Спиноза | страница 6
Так что если Рассел прав, то все эти люди тоже, вместе со Спинозой, превращаются в каких-то непостижимых чудаков. И Гердер и Гёте, и Дидро и Фейербах, и Гегель и Маркс, и Плеханов и Эйнштейн. Как они могли принять за великого мыслителя несчастного безумца, погубившего свою жизнь ради очевидной бессмыслицы? Еще одна неразрешимая загадка.
А что если посмотреть не на Спинозу сквозь кривое пенсне лорда Рассела, а, наоборот, взглянуть на лорда Рассела с его «логикой современной науки» через линзы понятий, отшлифованные Спинозой?
Это мы тоже попробуем сделать несколько позже, когда вооружим читателя этими линзами. Думаем, что лорд Рассел, рассмотренный сквозь увеличивающие стекла мышления Спинозы, будет понятен до конца и не будет представлять собою ровно никакой загадки.

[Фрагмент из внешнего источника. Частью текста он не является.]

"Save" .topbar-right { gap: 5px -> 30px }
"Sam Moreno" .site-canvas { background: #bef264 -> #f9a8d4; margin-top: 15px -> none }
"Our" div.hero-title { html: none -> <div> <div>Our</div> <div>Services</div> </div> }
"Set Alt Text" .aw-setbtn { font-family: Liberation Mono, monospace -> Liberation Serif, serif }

Итак, приступим к «переводу» Спинозы на язык, понятный всем и каждому. При этом мы не будем следовать тому формальному порядку, в котором сам Спиноза разворачивает свою теорию, двигаться по цепочке его «дефиниций», «теорем», «аксиом» и «схолий». Эта цепочка будет иметь силу убедительности и доказательности лишь после того, как мы проникнем в действительное «внутреннее строение системы», – то самое ее бессмертное реальное содержание, которое нам надо передать на языке XX столетия.
Но сначала – прежде чем разъяснять логику учения – познакомим читателя с его автором.

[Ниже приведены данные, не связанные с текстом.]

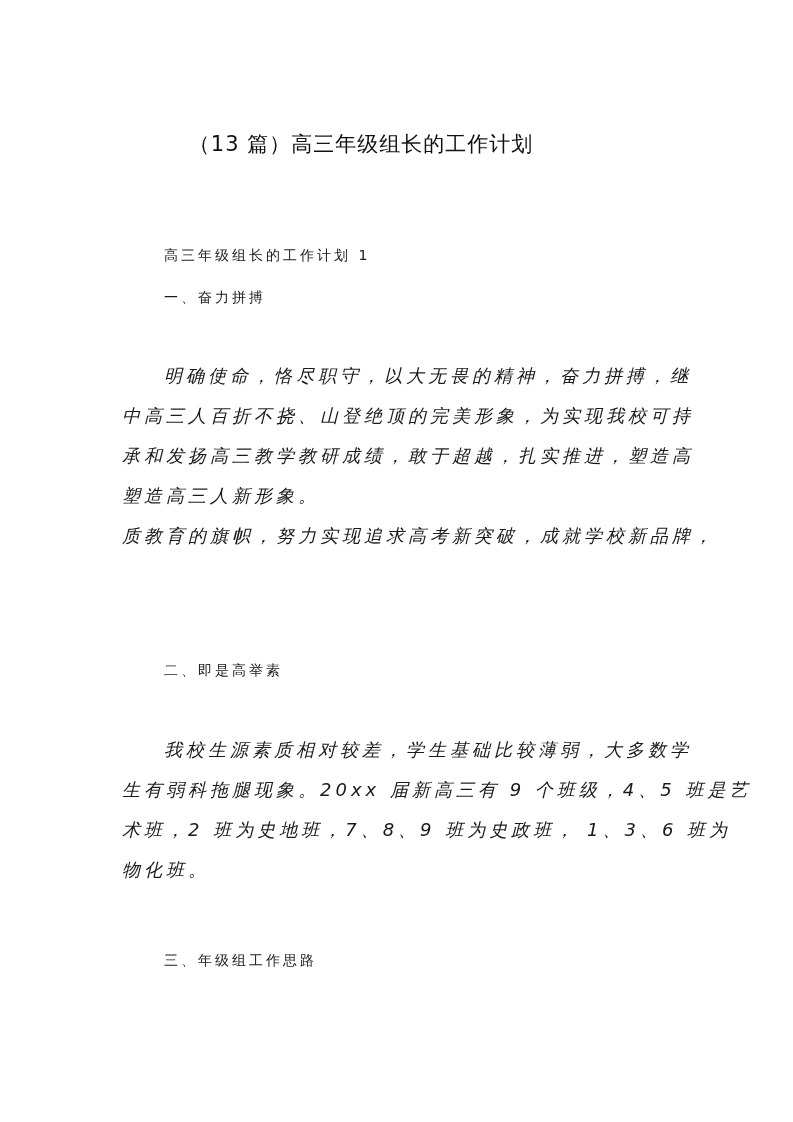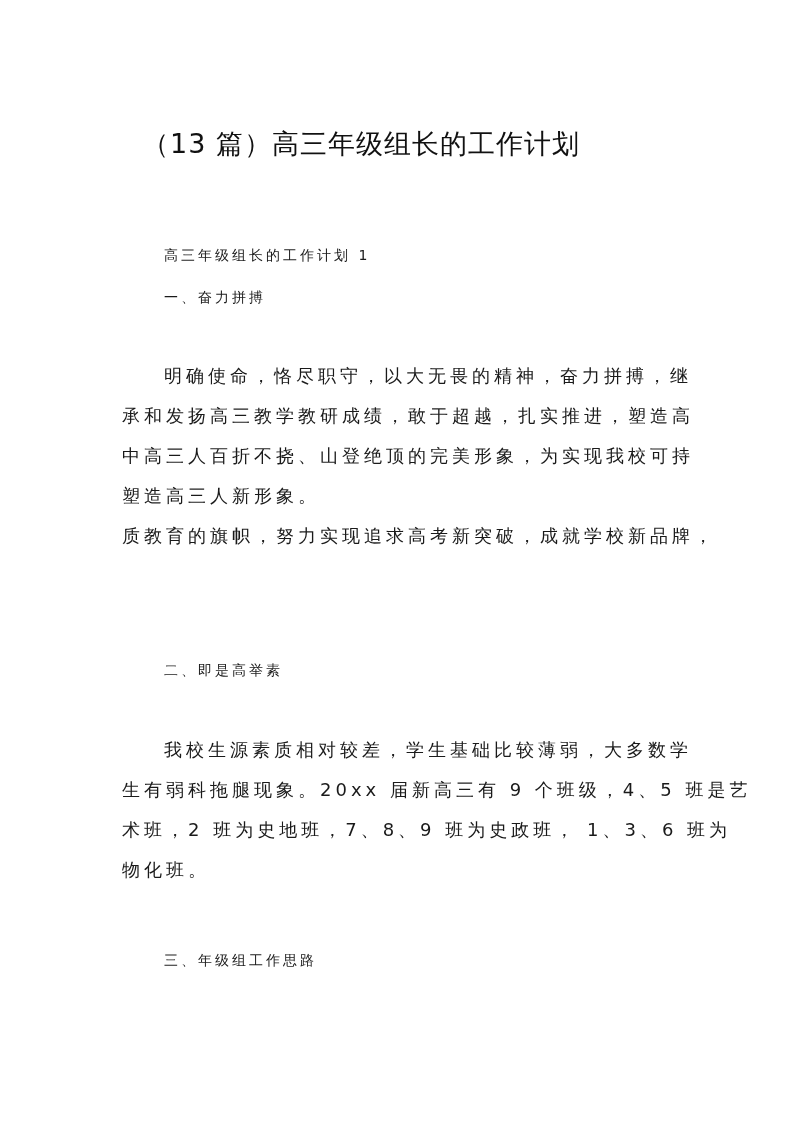"（13 篇）高三年级组长的工作计划" .title { font-size: 27px -> 21px }
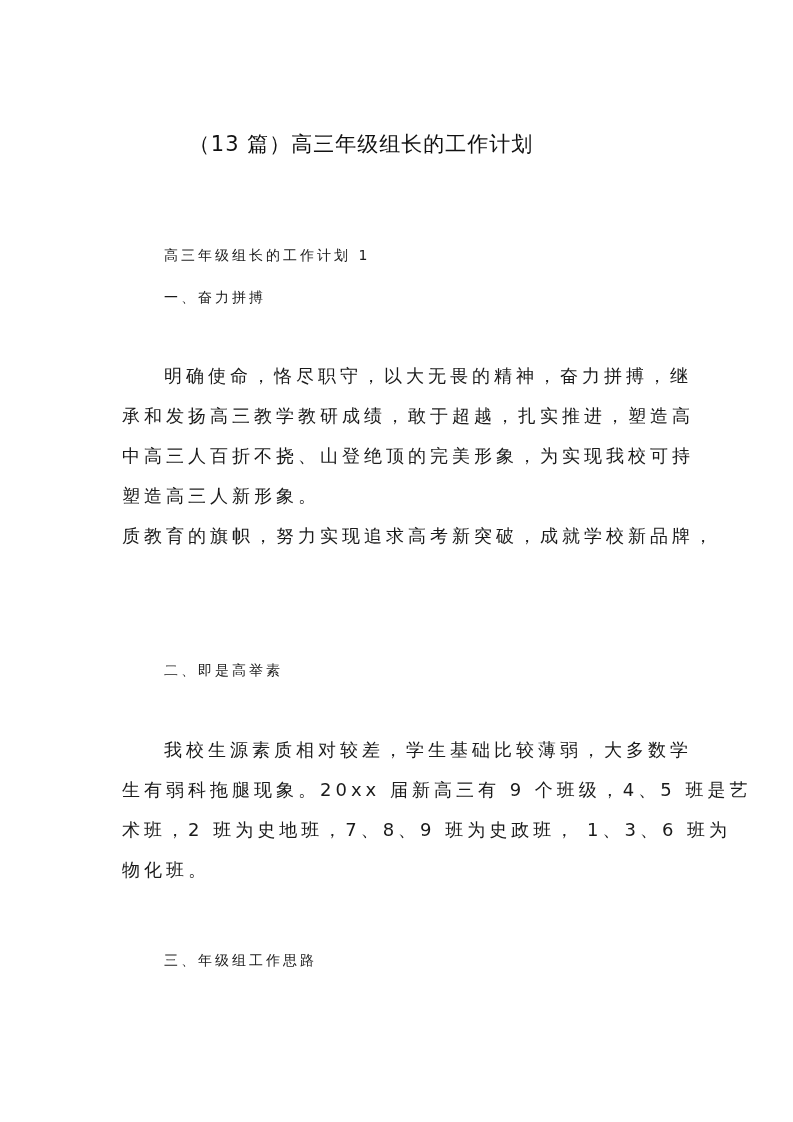"明确使命，恪尽职守，以大无畏的精神，奋力拼搏，继" .para .line { font-style: none -> italic }
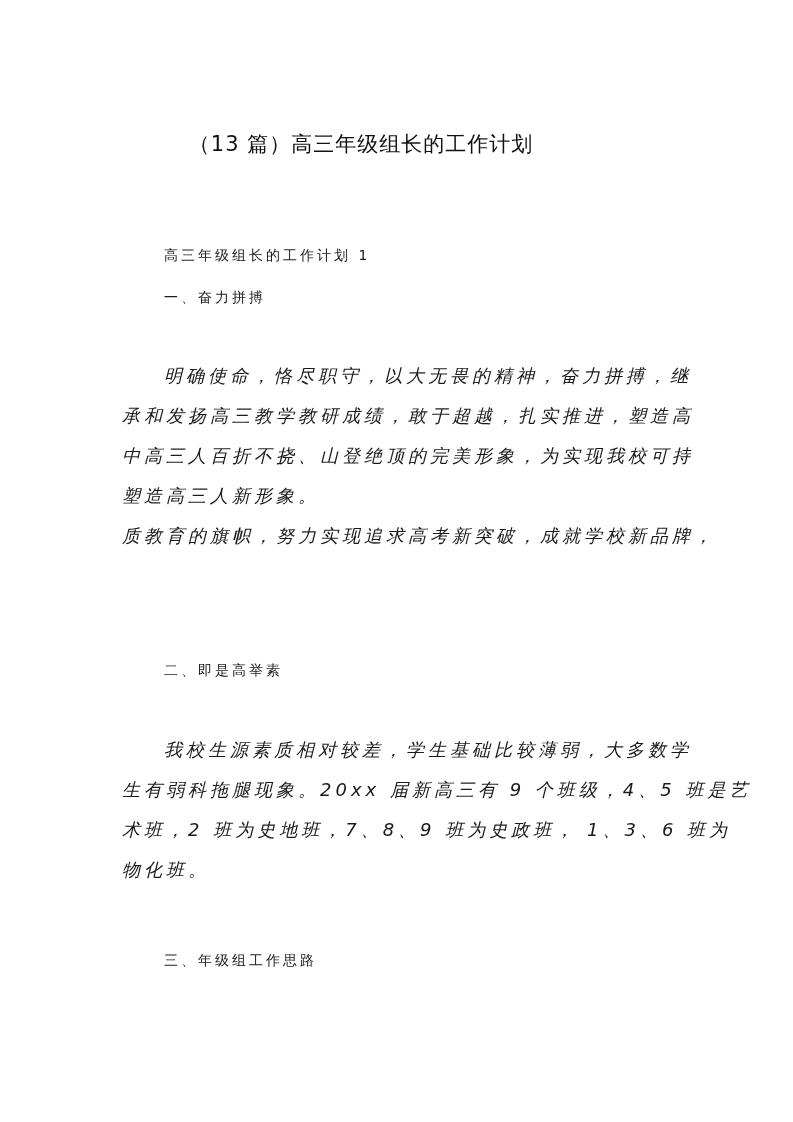"承和发扬高三教学教研成绩，敢于超越，扎实推进，塑造高" span.line { order: before "中高三人百折不挠、山登绝顶的完美形象，为实现我校可持" -> after "中高三人百折不挠、山登绝顶的完美形象，为实现我校可持" }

Индивидуум есть сын своего народа, своего мира, и он лишь проявляет субстанциальность последнего в своей собственной форме
Г.В.Ф. Гегель
От бога – к природе, от религии – к философии
Философом, как и каждый из нас, Спиноза рожден не был. Философом он стал, сделался. А еще точнее – философом его сделали его эпоха, его народ, его мир, которым он был нужен. Почему именно его? На этот вопрос тоже можно ответить, хотя это и не так уж важно, на его долю выпало свершить дело, которое кто-то должен был совершить, не он, так другой. Слишком напряжена была потребность ясно понять некоторые вещи, ответить на некоторые вопросы, в тисках которых бился каждый живой человек его дней. А тиски эти сжимались все туже и туже, все больнее сдавливая психику людей, все крепче стискивая их мозг и создавая в нем такое давление мысли, которое не могло не прорвать изнутри тонкие оболочки этого нежного органа, – не могло не вырваться наружу криком, словом, хотя бы шепотом.

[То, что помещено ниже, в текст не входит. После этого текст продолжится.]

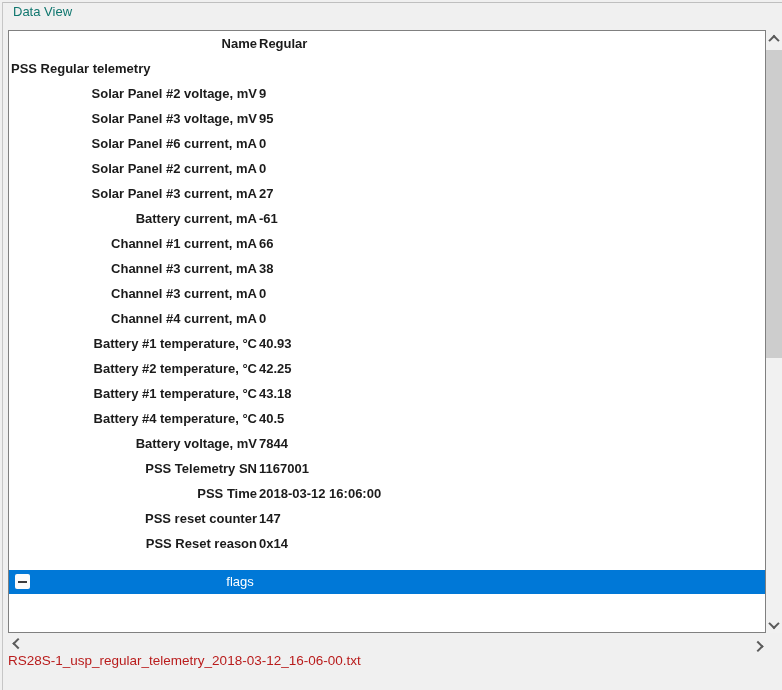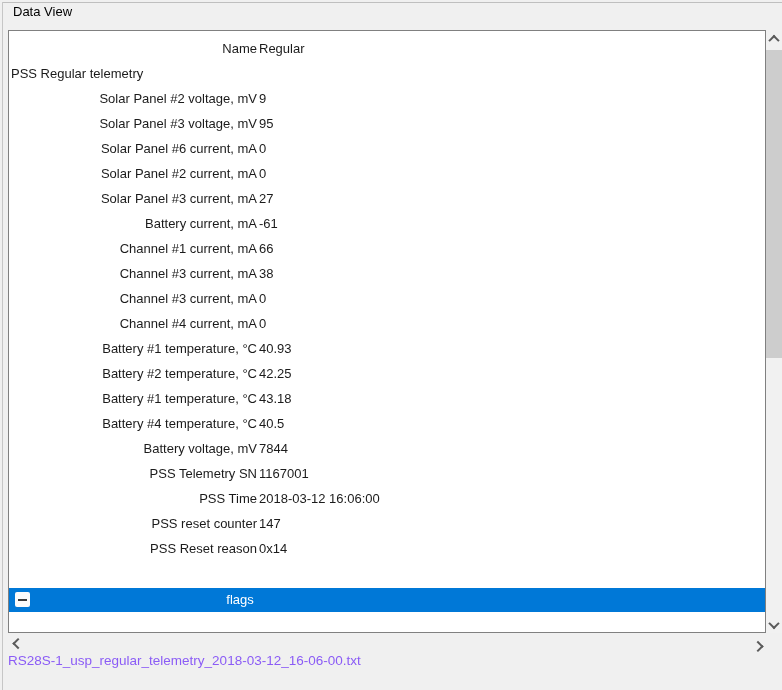"Data View" .group-title { color: #000000 -> #0f766e }
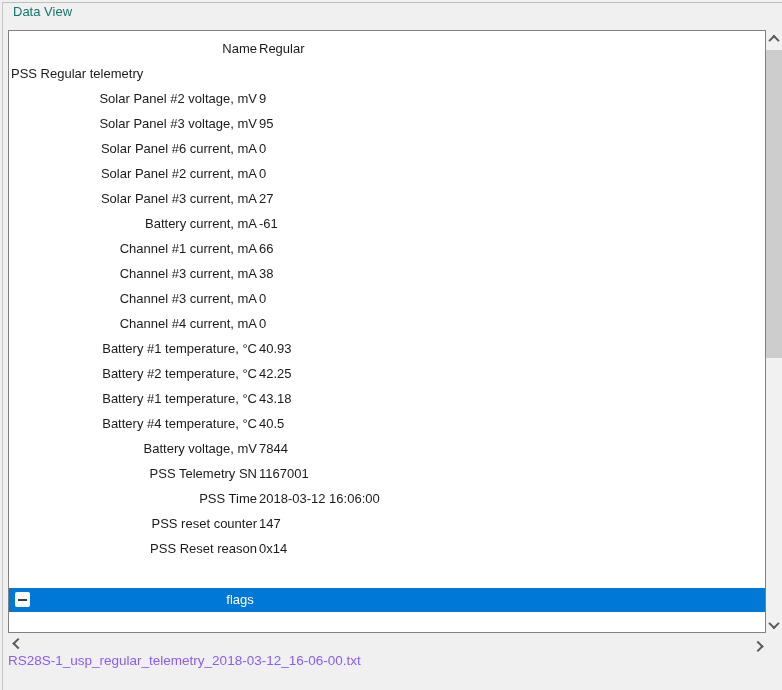"Name" .row { align-items: center -> flex-start; font-weight: none -> bold }
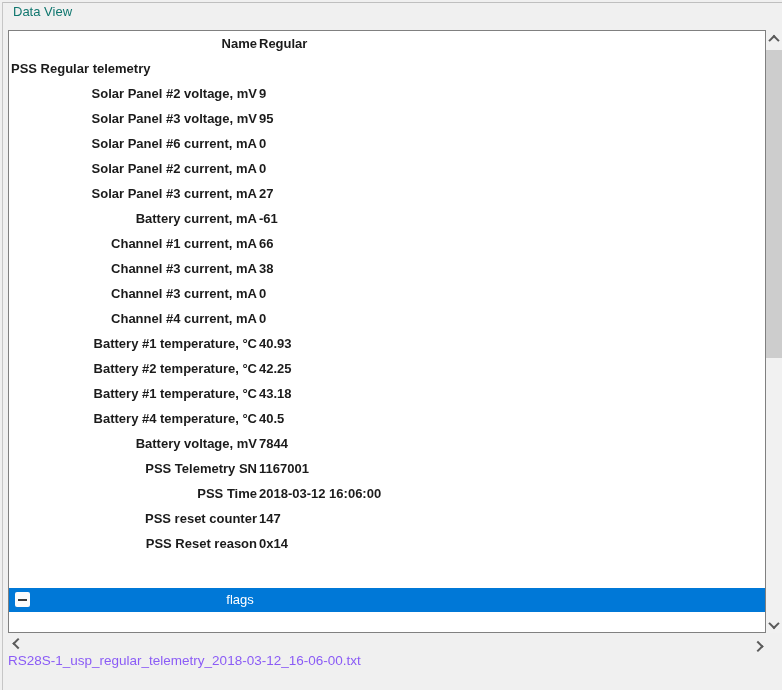"flags" .flags-row { top: 557px -> 539px }
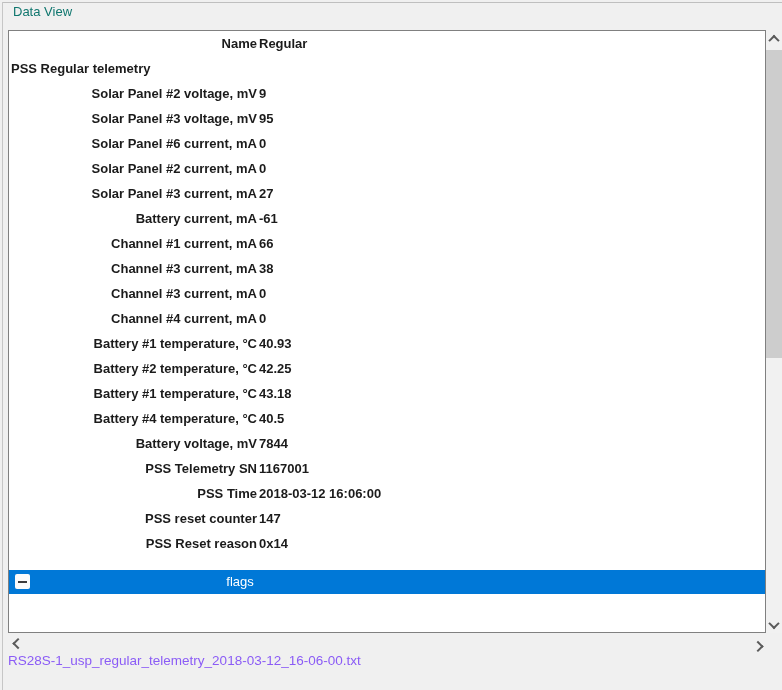"RS28S-1_usp_regular_telemetry_2018-03-12" .filename { color: #8b5cf6 -> #b91c1c }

И оно прорвалось, высказало себя негромким голосом слабогрудого юноши, отличавшегося от рядом с ним живших людей очень немногим. Может быть, тем, что взгляд его глаз был чуточку внимательнее, а нервы – раздражительнее и сон похуже. Может быть, тем, что ему посчастливилось в детстве уже изучить латынь, на которой предпочитали изъясняться в его дни все искатели истины. Может быть, большей честностью в отношении к своим словам и доверчивостью к словам других, которая быстро разбилась, столкнувшись с фальшью и лицемерием... Может быть. Во всяком случае никаких сверхчеловеческих качеств, которым можно было бы подивиться как таинственному чуду, у этого человека не было.